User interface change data
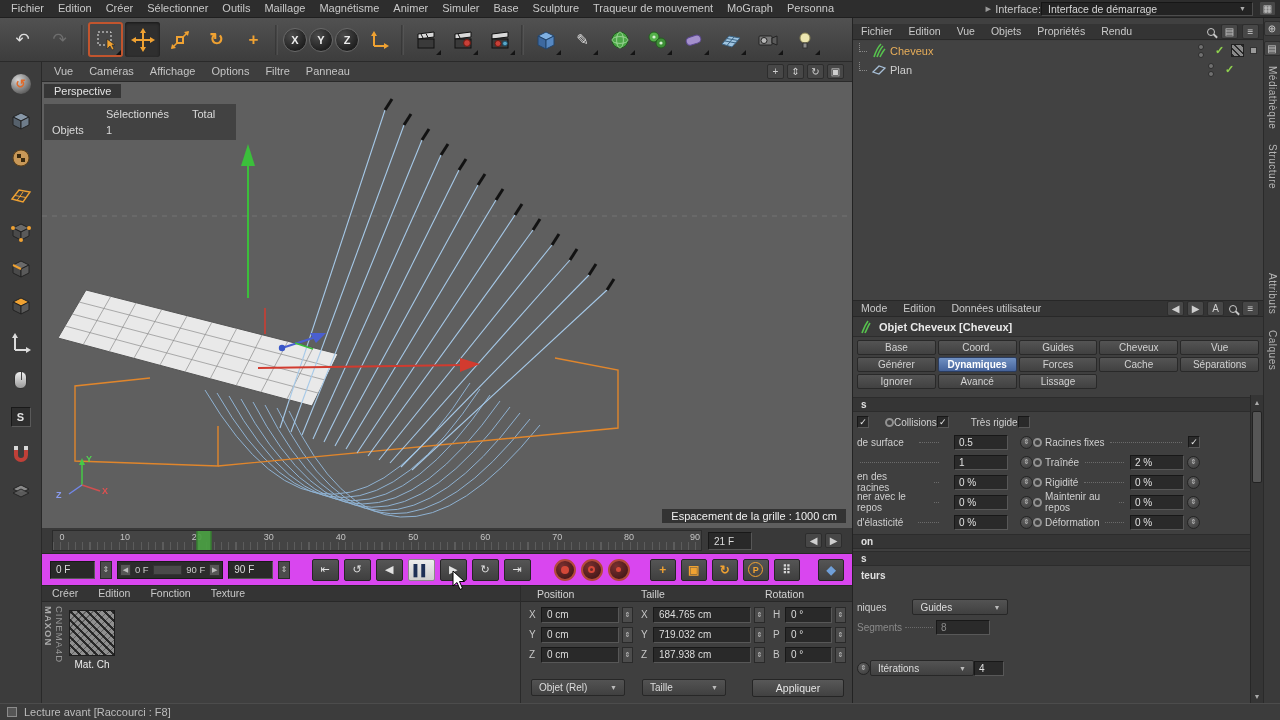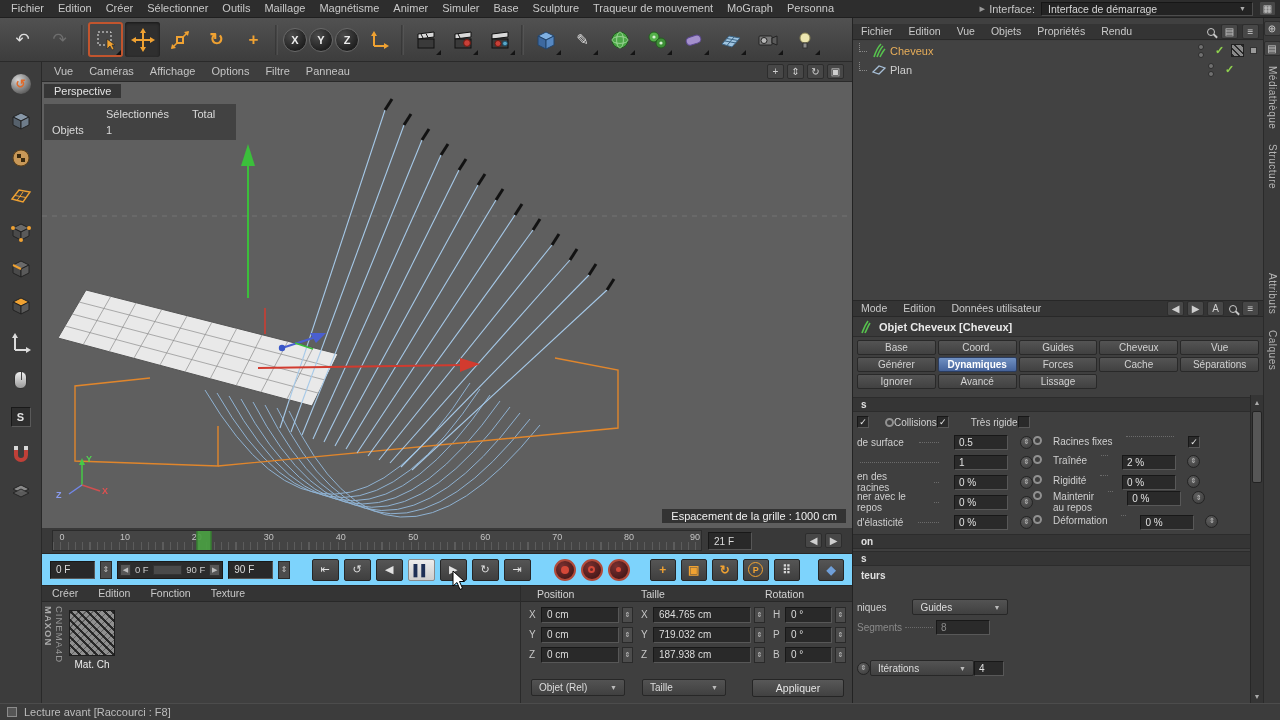--- a/index.html
+++ b/index.html
@@ -150,7 +150,7 @@
     </div>
   <span class="sp"></span>
   <span style="color:#999;margin-right:4px">▸</span>
-  <span style="margin-right:6px">Interface:</span>
+  <span style="">Interface:</span>
   <span class="dd-sunk" style="width:212px">
     <span style="flex:1">Interface de démarrage</span>
     <span style="font-size:7px;color:#aaa">▼</span>

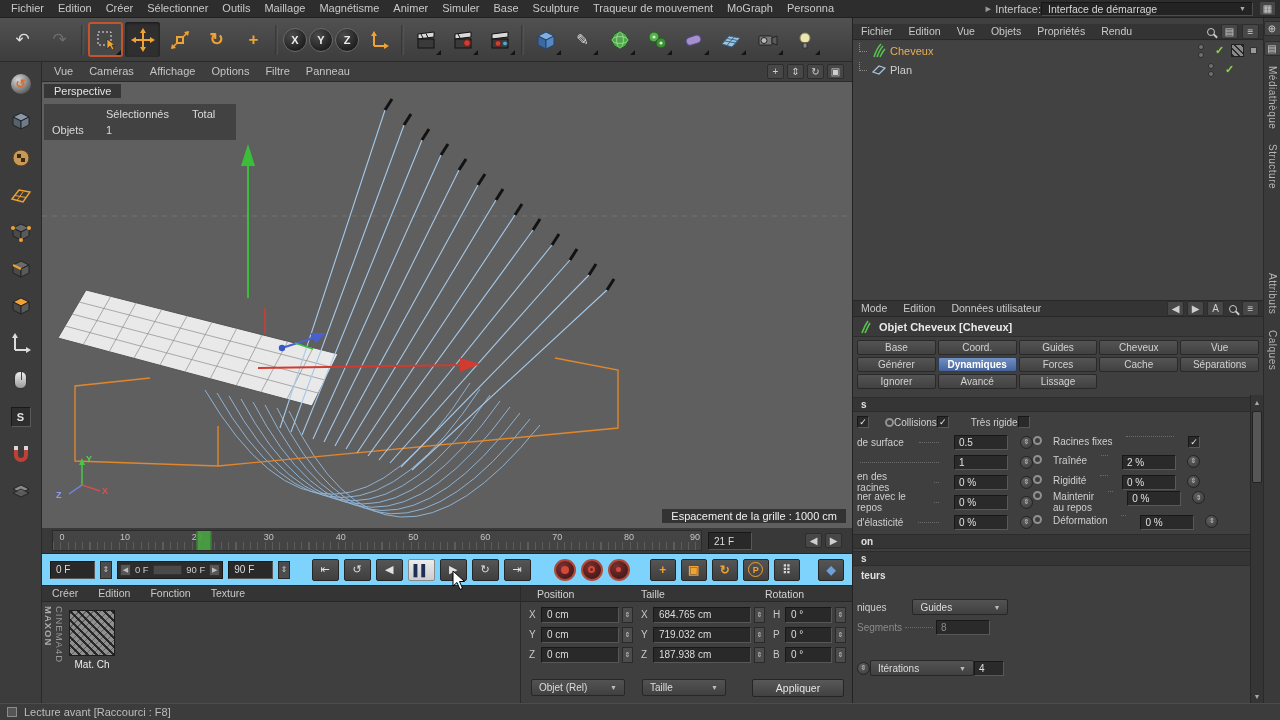--- a/index.html
+++ b/index.html
@@ -114,7 +114,7 @@
 .asec{height:15px;background:#353535;border-top:1px solid #2c2c2c;border-bottom:1px solid #2c2c2c;display:flex;align-items:center;padding-left:8px;color:#e0e0e0;font-weight:bold;font-size:10px;margin-top:2px}
 .arow{display:flex;align-items:center;height:20px;padding:0 4px;font-size:10px;color:#cfcfcf}
 .arow .L{width:176px;display:flex;align-items:center;gap:12px;flex:0 0 auto}
-.arow .R{flex:1;display:flex;gap:11px;padding-right:46px}
+.arow .R{flex:1;display:flex;align-items:center;gap:3px;padding-right:46px}
 .lead{flex:1;border-bottom:1px dotted #6b6b6b;height:0;margin:0 3px;min-width:5px}
 .afld{width:54px;height:15px;background:#2a2a2a;border:1px solid #181818;border-bottom-color:#585858;border-right-color:#585858;display:flex;align-items:center;padding:0 4px;color:#e0e0e0;flex:0 0 auto}
 .astp{width:13px;height:13px;border-radius:50%;background:radial-gradient(circle at 35% 30%,#606060,#393939);border:1px solid #242424;color:#c4c4c4;font-size:7px;display:flex;align-items:center;justify-content:center;flex:0 0 auto}

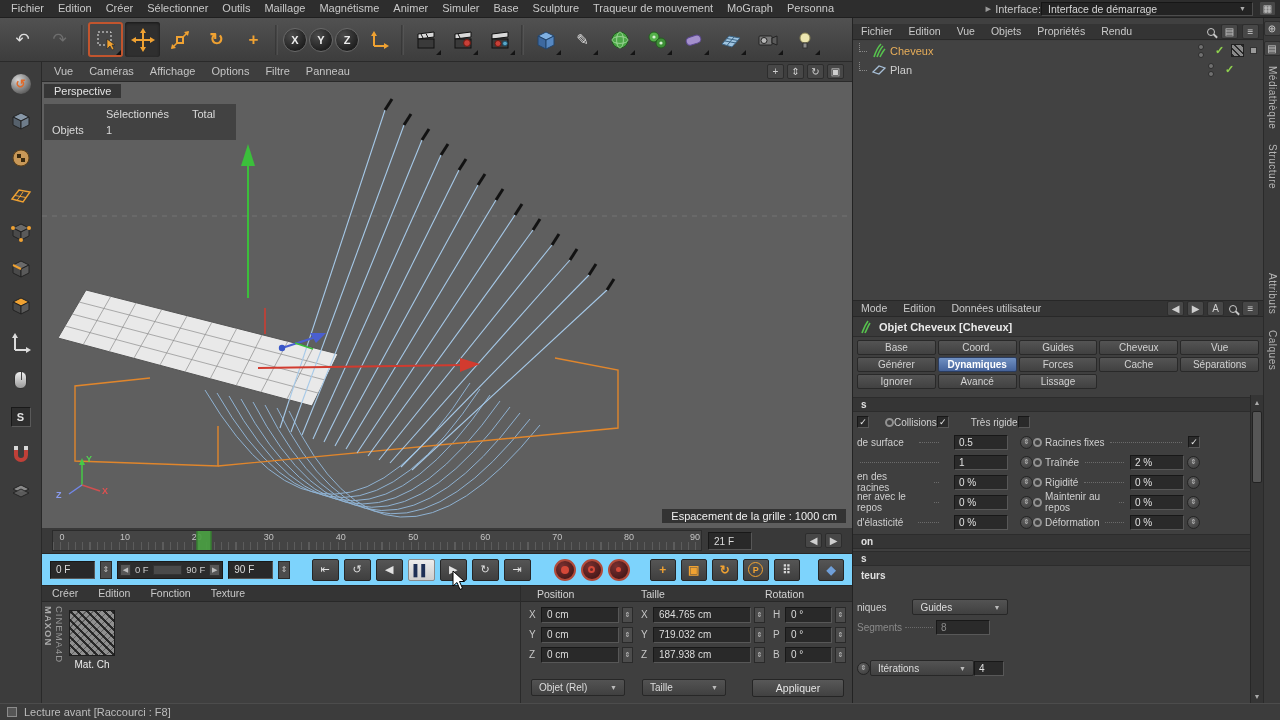--- a/index.html
+++ b/index.html
@@ -52,7 +52,7 @@
 .tlfield{position:absolute;right:100px;top:4px;width:44px;height:18px}
 .tlbtns{position:absolute;right:10px;top:5px;display:flex;gap:3px}
 
-#transport{position:absolute;left:42px;top:554px;width:810px;height:32px;background:#7dd3fc;border-bottom:1px solid #282828;display:flex;align-items:center;padding:0 8px;gap:5px}
+#transport{position:absolute;left:42px;top:554px;width:810px;height:32px;background:#d946ef;border-bottom:1px solid #282828;display:flex;align-items:center;padding:0 8px;gap:5px}
 .fld{background:#292929;border:1px solid #181818;border-bottom-color:#575757;border-right-color:#575757;height:18px;display:flex;align-items:center;padding:0 5px;color:#ddd;font-size:10px}
 .stp{width:12px;height:18px;background:#4c4c4c;border:1px solid #2a2a2a;color:#c9c9c9;font-size:8px;display:flex;align-items:center;justify-content:center;flex:0 0 auto}
 .range{width:128px;height:18px;background:#2c2c2c;border:1px solid #1a1a1a;display:flex;align-items:center;padding:0 2px;gap:4px;font-size:9.5px;color:#ccc}

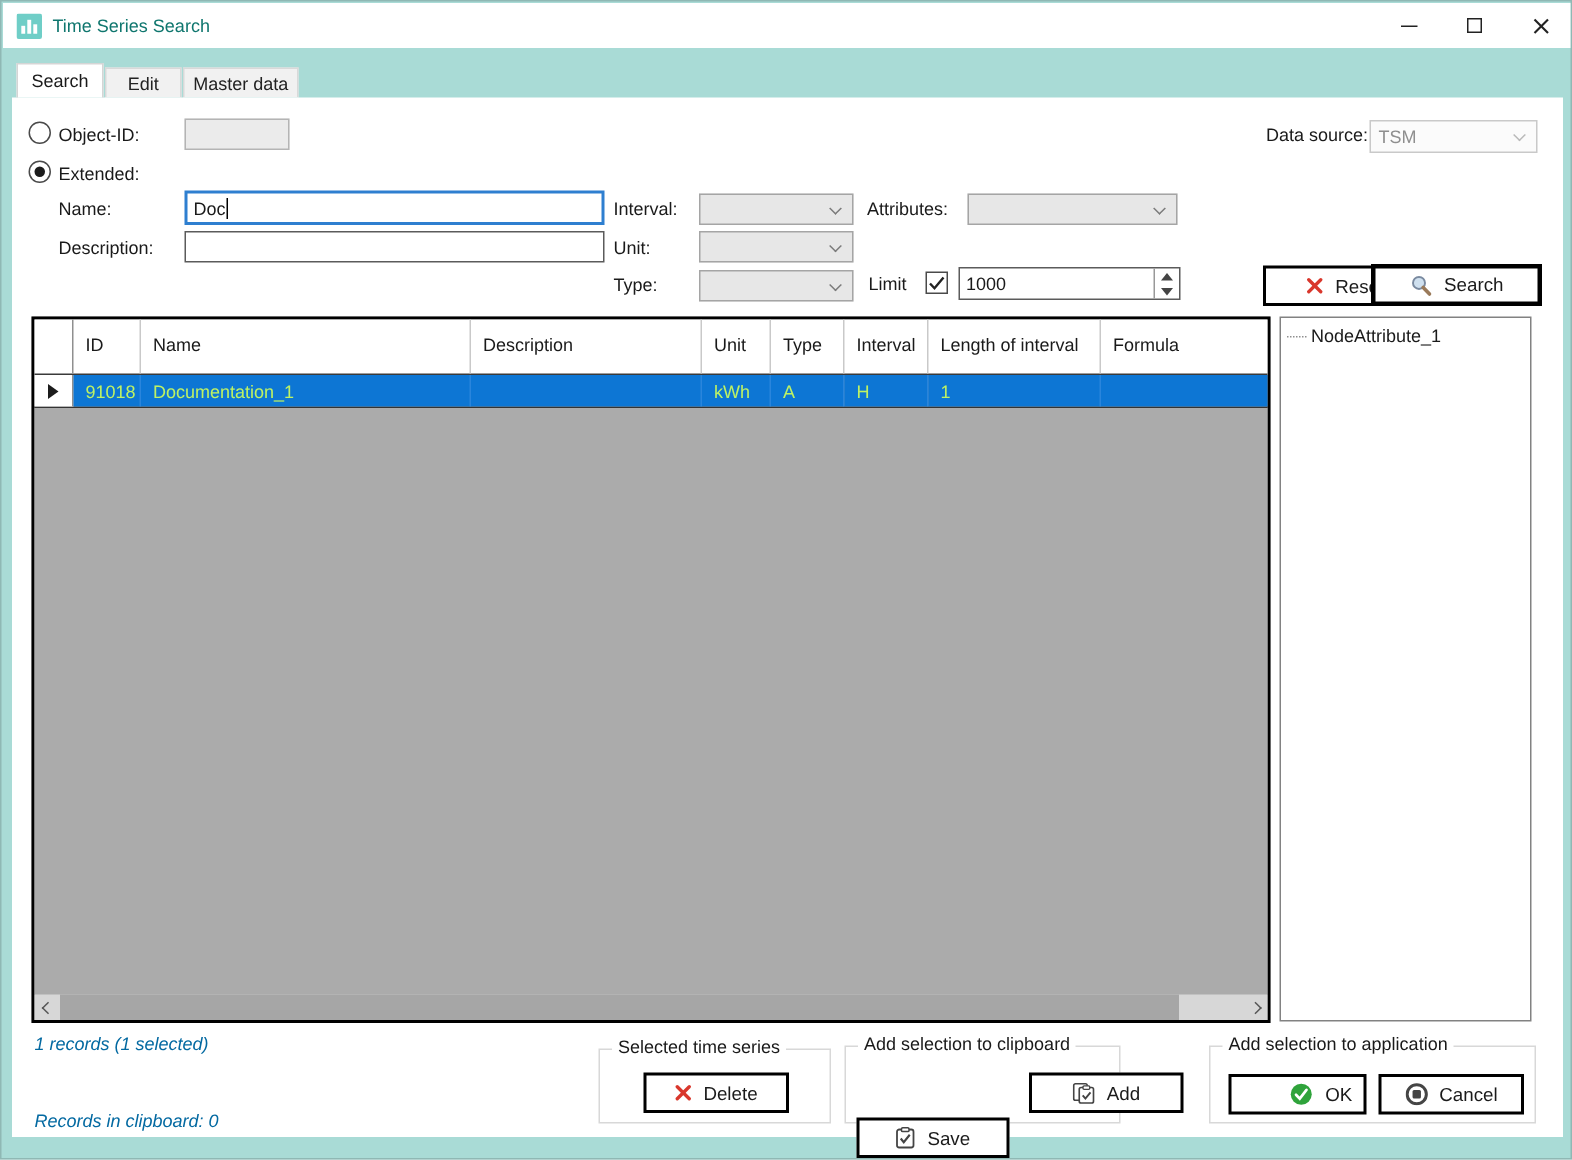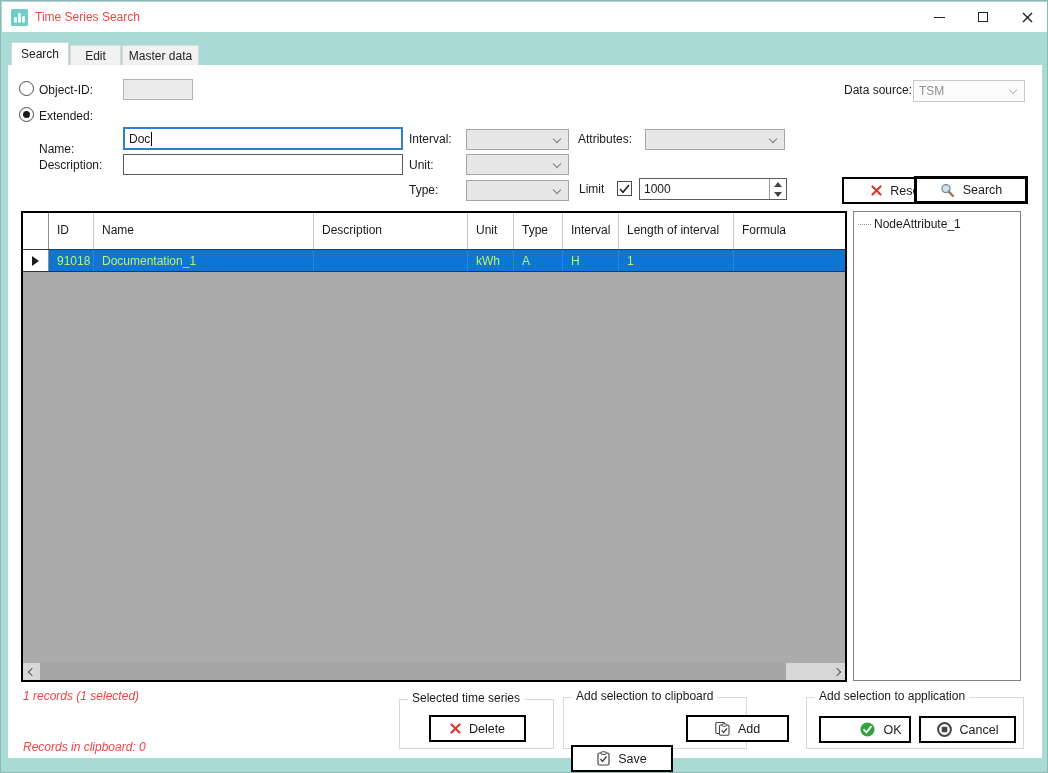--- a/index.html
+++ b/index.html
@@ -10,7 +10,7 @@
 
   .titlebar { position: absolute; left: 1px; top: 1px; width: 1046px; height: 30px; background: #ffffff; }
   .app-icon { position: absolute; left: 9px; top: 7px; width: 17px; height: 17px; }
-  .title-text { position: absolute; left: 33px; top: 8px; font-size: 12px; color: #ef4444; }
+  .title-text { position: absolute; left: 33px; top: 8px; font-size: 12px; color: #0f766e; }
   .win-btn { position: absolute; top: 0; width: 34px; height: 30px; display: flex; align-items: center; justify-content: center; }
   .win-btn-min { right: 92px; } .win-btn-max { right: 48px; } .win-btn-close { right: 4px; }
   .glyph-min { width: 11px; border-top: 1.4px solid #222; }

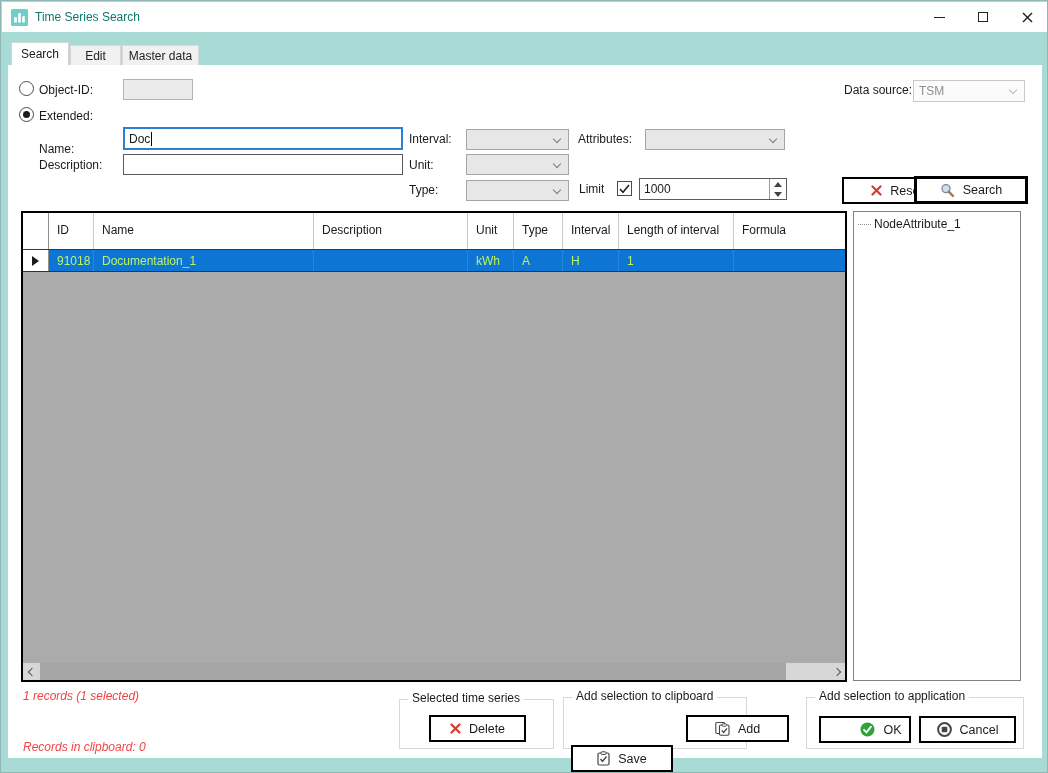--- a/index.html
+++ b/index.html
@@ -130,7 +130,7 @@
       </span>
     <span class="lbl" style="left:31px; top:44px;">Extended:</span>
 
-    <span class="lbl" style="left:31px; top:77px;text-align:right;">Name:</span>
+    <span class="lbl" style="left:31px; top:67px;text-align:right;">Name:</span>
     <div class="txt txt-focus" style="left:115px; top:62px; width:280px; height:23px;">
       <span>Doc</span>
         <span class="caret"></span>

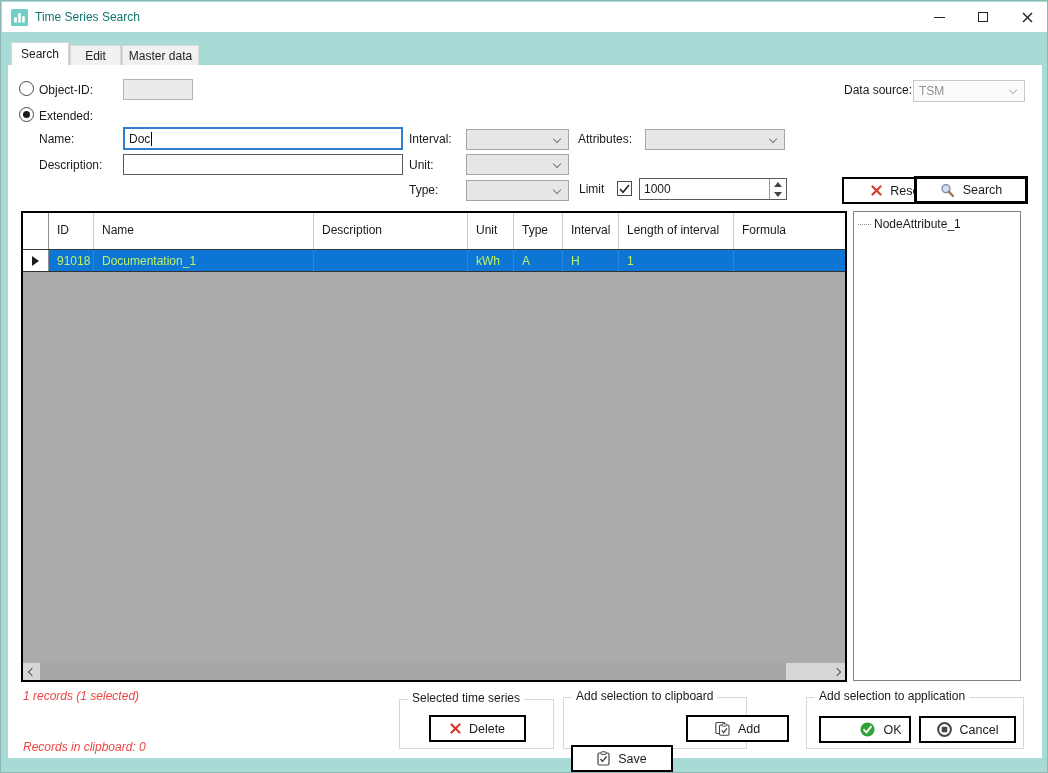--- a/index.html
+++ b/index.html
@@ -71,7 +71,7 @@
   .tree-item { display: flex; align-items: center; gap: 3px; font-size: 12px; padding: 1px 0; }
   .tree-dash { width: 13px; border-top: 1px dotted #8f8f8f; }
 
-  .status { position: absolute; font-style: italic; font-size: 12px; color: #ef4444; }
+  .status { position: absolute; font-style: italic; font-size: 12px; color: #0369a1; }
 
   .groupbox { position: absolute; border: 1px solid #d8d8d8; }
   .gb-legend { position: absolute; top: -9px; left: 8px; background: #fff; padding: 0 4px; font-size: 12px; white-space: nowrap; }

§ Exercise requirements: Print, without alteration, only the lines above between the one holding "8px; font-size: 12px; color: #ef4444;" and the one holding "absolute; top: 0;", inclusive.

§ Exercise solution:
-  .title-text { position: absolute; left: 33px; top: 8px; font-size: 12px; color: #ef4444; }
+  .title-text { position: absolute; left: 33px; top: 8px; font-size: 12px; color: #0f766e; }
   .win-btn { position: absolute; top: 0; width: 34px; height: 30px; display: flex; align-items: center; justify-content: center; }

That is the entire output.